* _WORK TASK_:
Scanning the entries below, copy every line that contains the word "items".

##### DATASET CONTENT

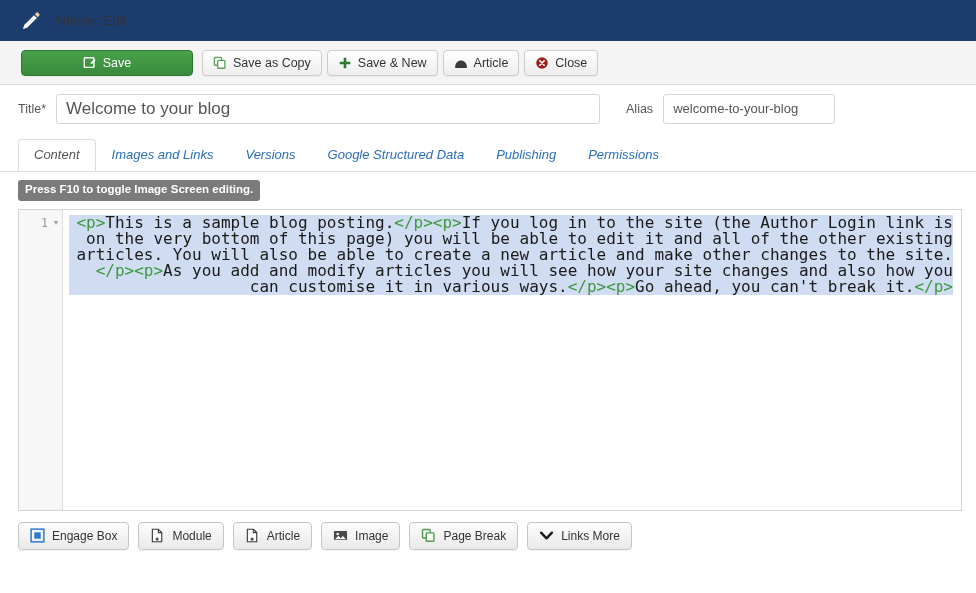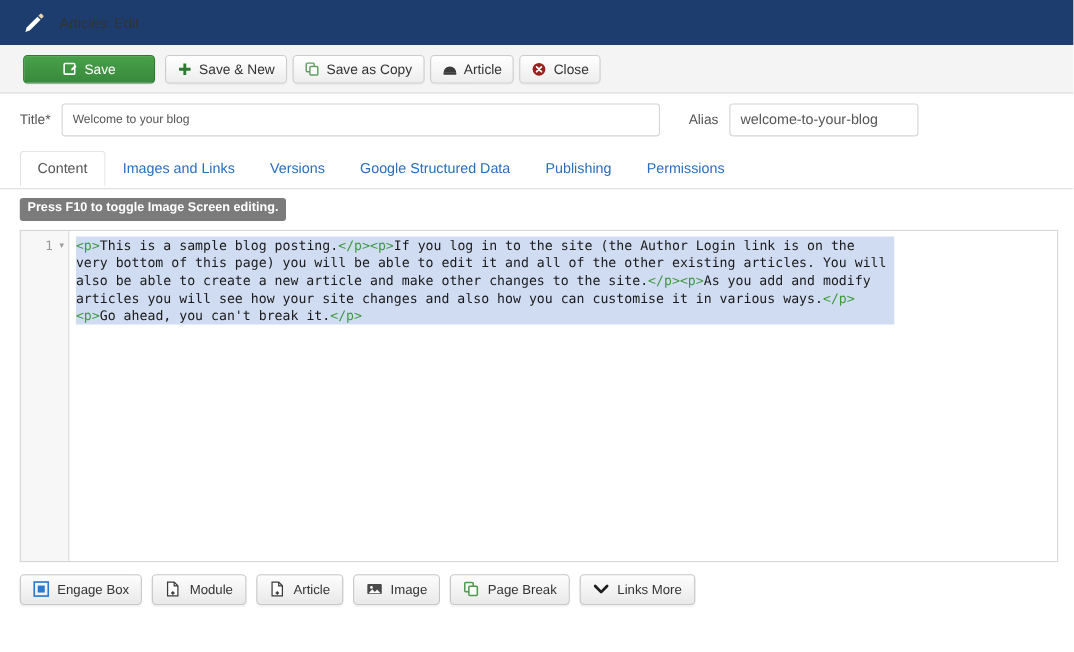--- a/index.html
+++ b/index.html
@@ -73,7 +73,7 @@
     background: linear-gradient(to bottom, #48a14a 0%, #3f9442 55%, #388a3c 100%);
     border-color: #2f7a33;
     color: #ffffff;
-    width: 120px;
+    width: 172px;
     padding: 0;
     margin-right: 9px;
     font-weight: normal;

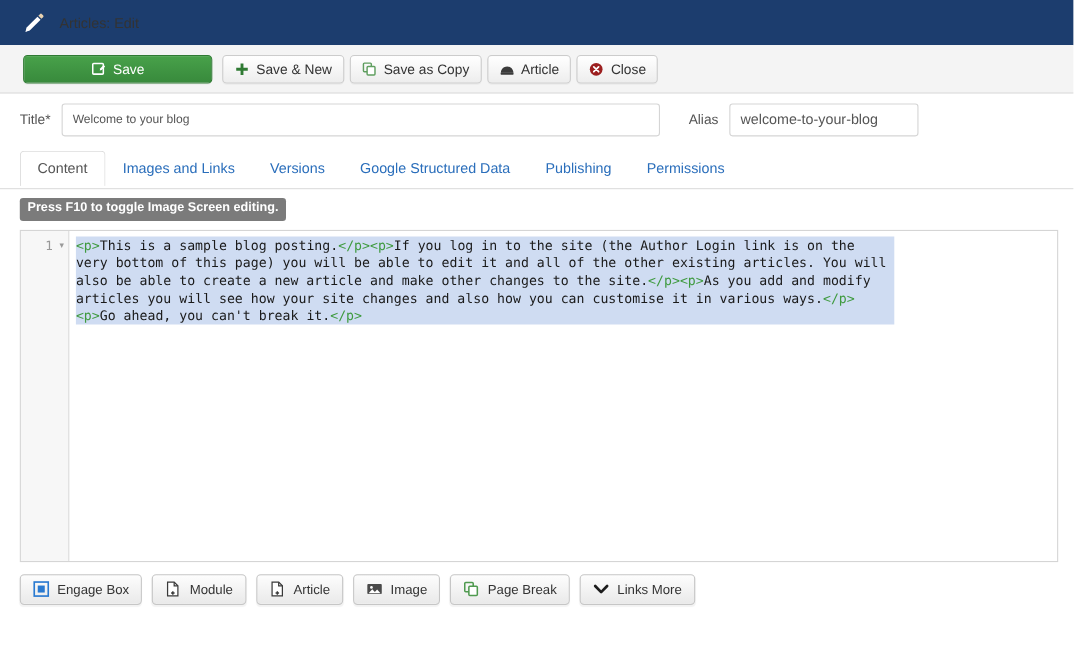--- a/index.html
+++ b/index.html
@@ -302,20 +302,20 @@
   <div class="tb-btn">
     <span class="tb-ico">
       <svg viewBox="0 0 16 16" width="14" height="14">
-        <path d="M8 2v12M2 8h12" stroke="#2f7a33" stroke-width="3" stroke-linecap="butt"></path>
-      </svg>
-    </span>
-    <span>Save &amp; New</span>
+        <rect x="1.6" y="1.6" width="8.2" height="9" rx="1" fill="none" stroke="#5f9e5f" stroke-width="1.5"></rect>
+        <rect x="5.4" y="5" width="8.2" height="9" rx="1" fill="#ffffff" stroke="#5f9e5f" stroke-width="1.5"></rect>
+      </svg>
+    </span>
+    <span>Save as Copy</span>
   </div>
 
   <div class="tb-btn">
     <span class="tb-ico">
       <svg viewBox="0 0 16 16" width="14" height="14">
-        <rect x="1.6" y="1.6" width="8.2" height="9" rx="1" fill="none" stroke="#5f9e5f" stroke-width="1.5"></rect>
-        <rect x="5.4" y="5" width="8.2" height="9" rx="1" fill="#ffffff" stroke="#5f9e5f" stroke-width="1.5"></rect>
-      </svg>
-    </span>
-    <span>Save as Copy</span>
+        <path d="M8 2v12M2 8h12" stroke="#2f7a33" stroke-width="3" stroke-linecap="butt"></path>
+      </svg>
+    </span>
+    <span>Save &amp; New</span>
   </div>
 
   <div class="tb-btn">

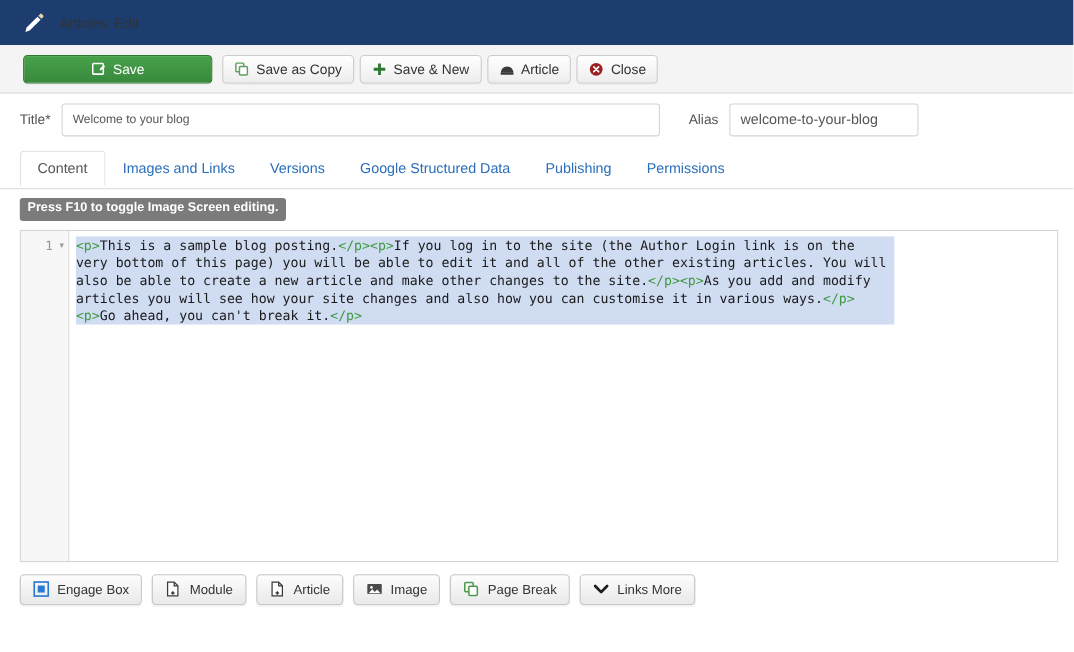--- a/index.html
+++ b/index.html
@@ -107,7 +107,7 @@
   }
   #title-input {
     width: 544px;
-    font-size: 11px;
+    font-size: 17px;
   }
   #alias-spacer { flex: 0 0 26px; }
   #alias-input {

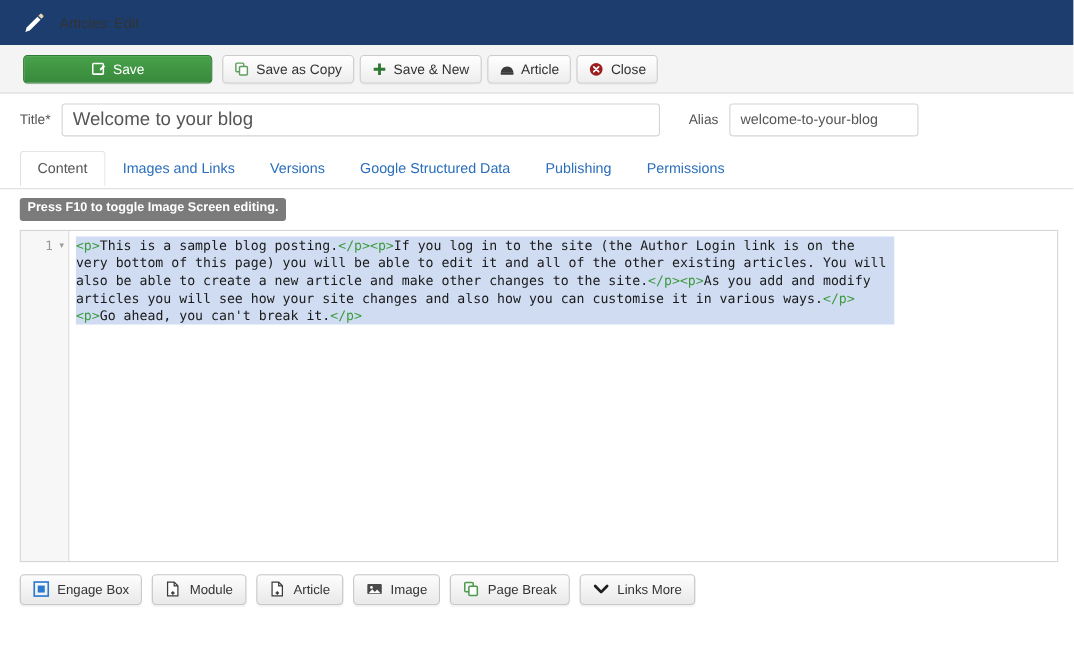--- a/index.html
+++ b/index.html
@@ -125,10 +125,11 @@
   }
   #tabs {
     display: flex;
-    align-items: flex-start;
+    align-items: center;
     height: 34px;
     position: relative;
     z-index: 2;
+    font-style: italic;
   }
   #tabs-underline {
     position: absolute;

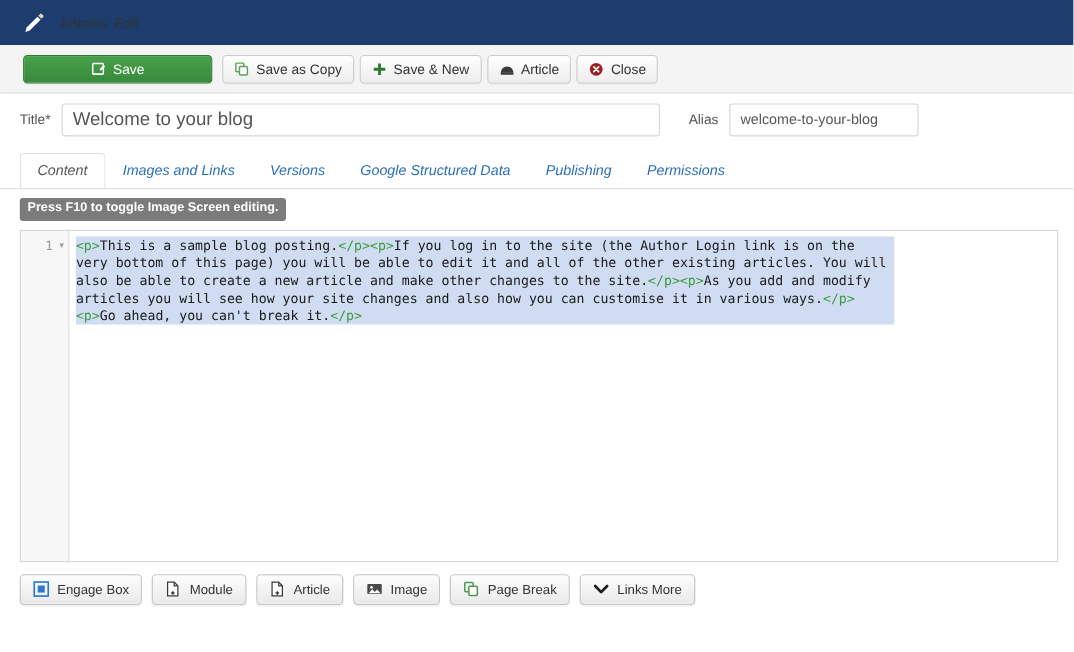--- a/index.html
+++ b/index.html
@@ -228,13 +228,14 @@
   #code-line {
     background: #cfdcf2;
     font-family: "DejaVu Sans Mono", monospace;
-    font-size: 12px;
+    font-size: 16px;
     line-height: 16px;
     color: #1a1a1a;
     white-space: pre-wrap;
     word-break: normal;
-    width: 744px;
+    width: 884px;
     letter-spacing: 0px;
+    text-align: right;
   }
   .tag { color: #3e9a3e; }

##########
##### DATASET CONTENT

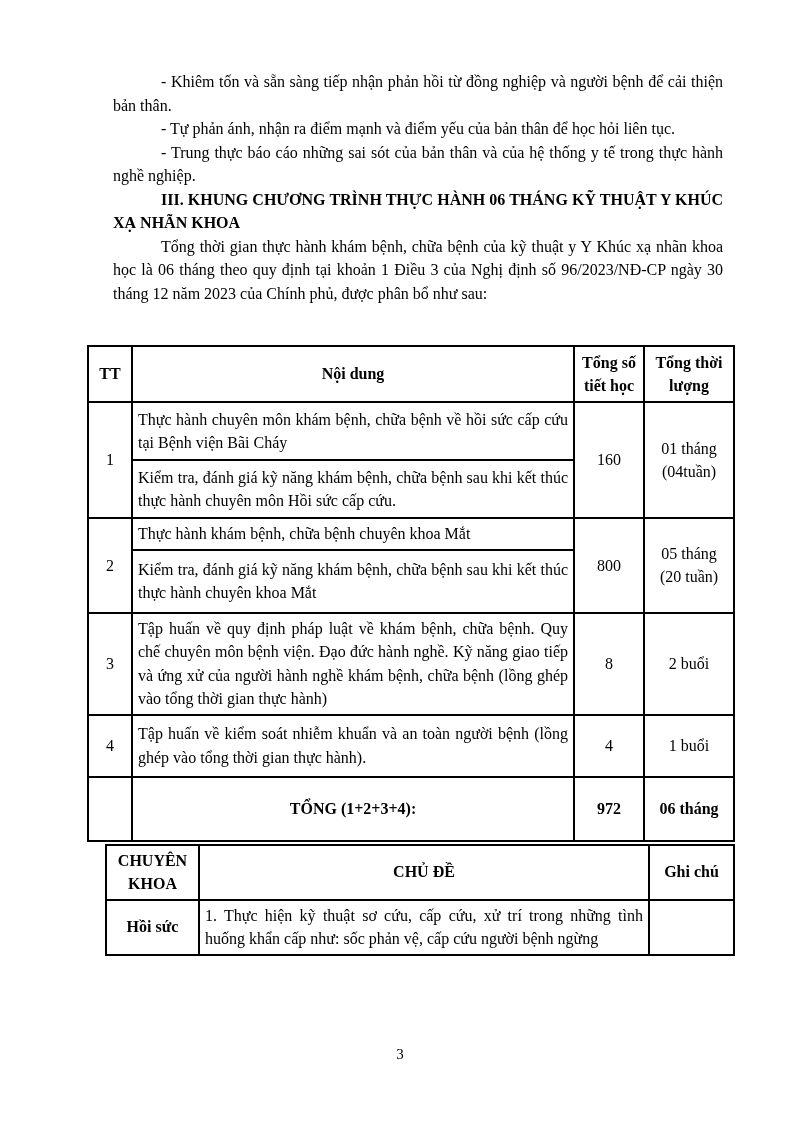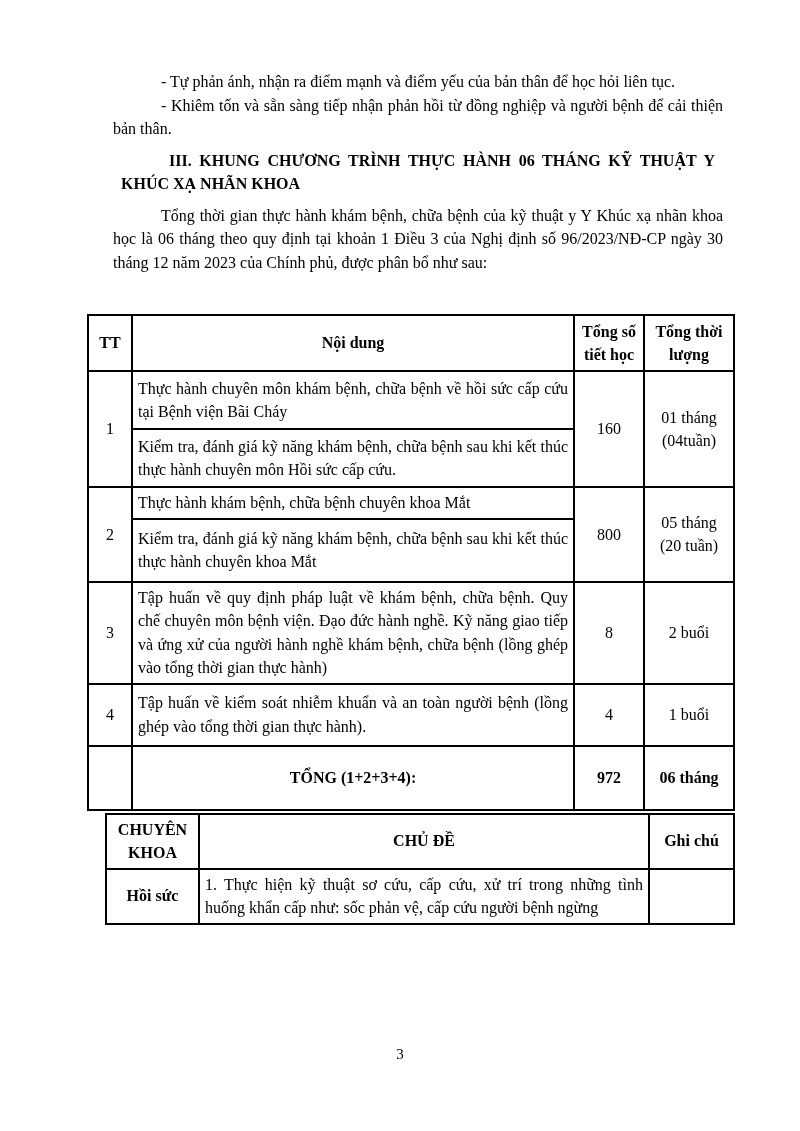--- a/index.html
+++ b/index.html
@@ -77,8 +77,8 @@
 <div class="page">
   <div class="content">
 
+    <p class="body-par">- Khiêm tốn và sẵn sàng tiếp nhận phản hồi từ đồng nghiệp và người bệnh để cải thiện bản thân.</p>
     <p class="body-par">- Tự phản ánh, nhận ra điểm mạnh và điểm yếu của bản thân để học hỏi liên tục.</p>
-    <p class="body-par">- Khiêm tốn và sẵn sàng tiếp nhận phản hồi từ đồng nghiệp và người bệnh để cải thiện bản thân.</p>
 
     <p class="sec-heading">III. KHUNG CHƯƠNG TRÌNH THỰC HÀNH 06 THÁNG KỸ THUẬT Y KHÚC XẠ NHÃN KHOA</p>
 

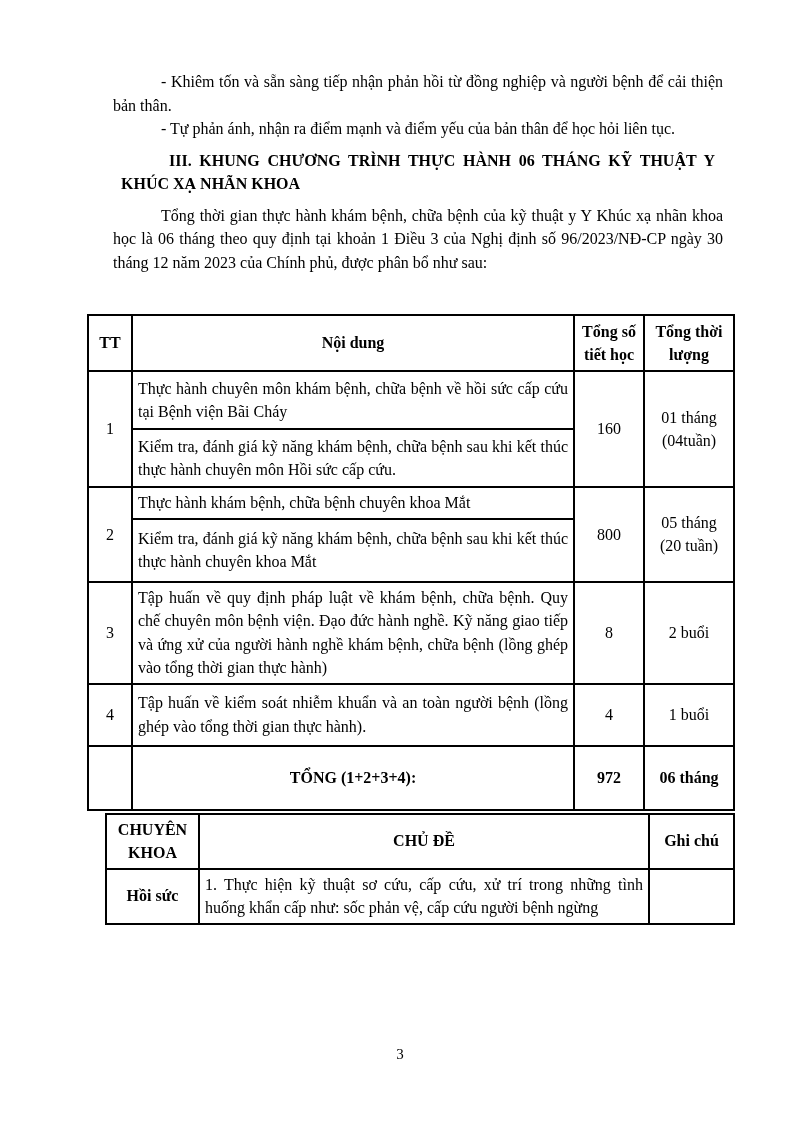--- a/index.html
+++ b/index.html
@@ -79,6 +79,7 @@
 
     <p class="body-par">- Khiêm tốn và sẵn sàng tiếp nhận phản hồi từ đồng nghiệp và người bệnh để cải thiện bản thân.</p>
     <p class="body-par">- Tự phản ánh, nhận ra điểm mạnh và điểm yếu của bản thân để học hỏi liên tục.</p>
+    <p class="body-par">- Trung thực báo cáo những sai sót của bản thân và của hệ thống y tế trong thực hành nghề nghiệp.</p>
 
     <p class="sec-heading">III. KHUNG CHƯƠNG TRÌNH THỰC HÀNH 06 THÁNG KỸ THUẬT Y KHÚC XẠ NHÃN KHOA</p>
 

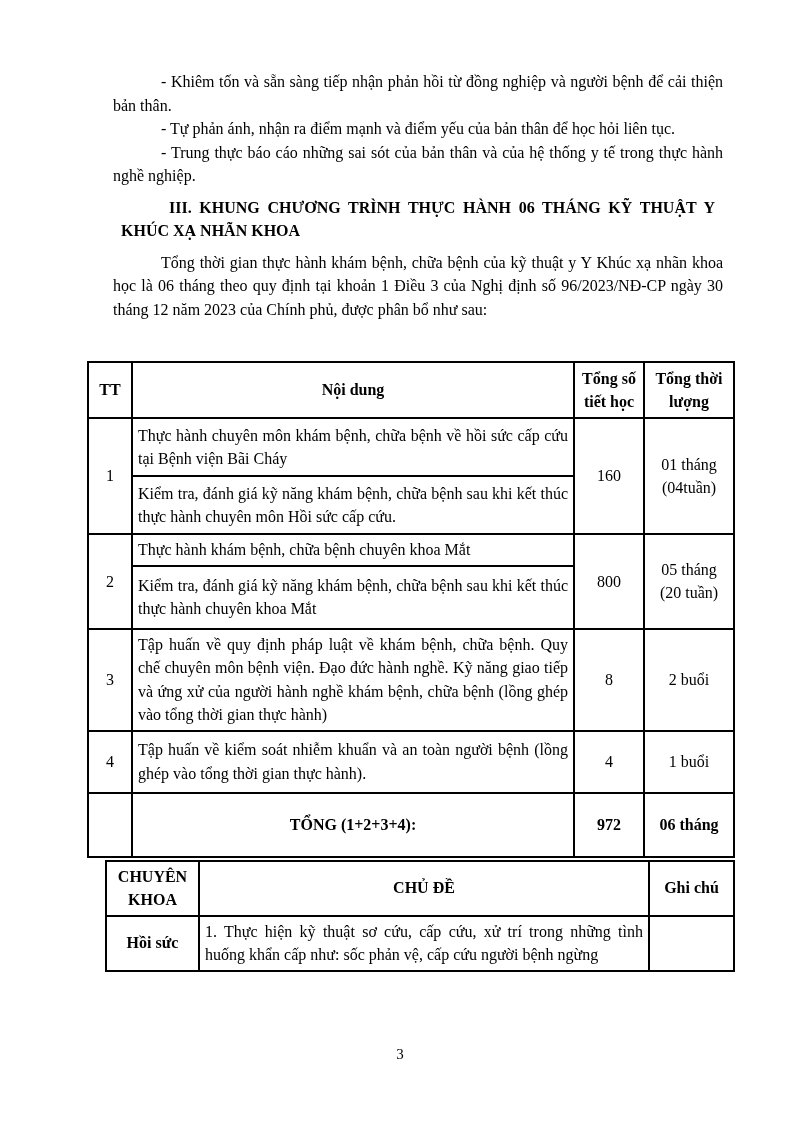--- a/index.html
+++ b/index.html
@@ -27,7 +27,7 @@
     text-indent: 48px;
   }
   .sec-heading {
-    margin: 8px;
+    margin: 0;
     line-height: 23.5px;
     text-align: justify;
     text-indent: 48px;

##########

* _ANSWER TO THE PROBLEM_:
-    align-items: flex-start;
+    align-items: center;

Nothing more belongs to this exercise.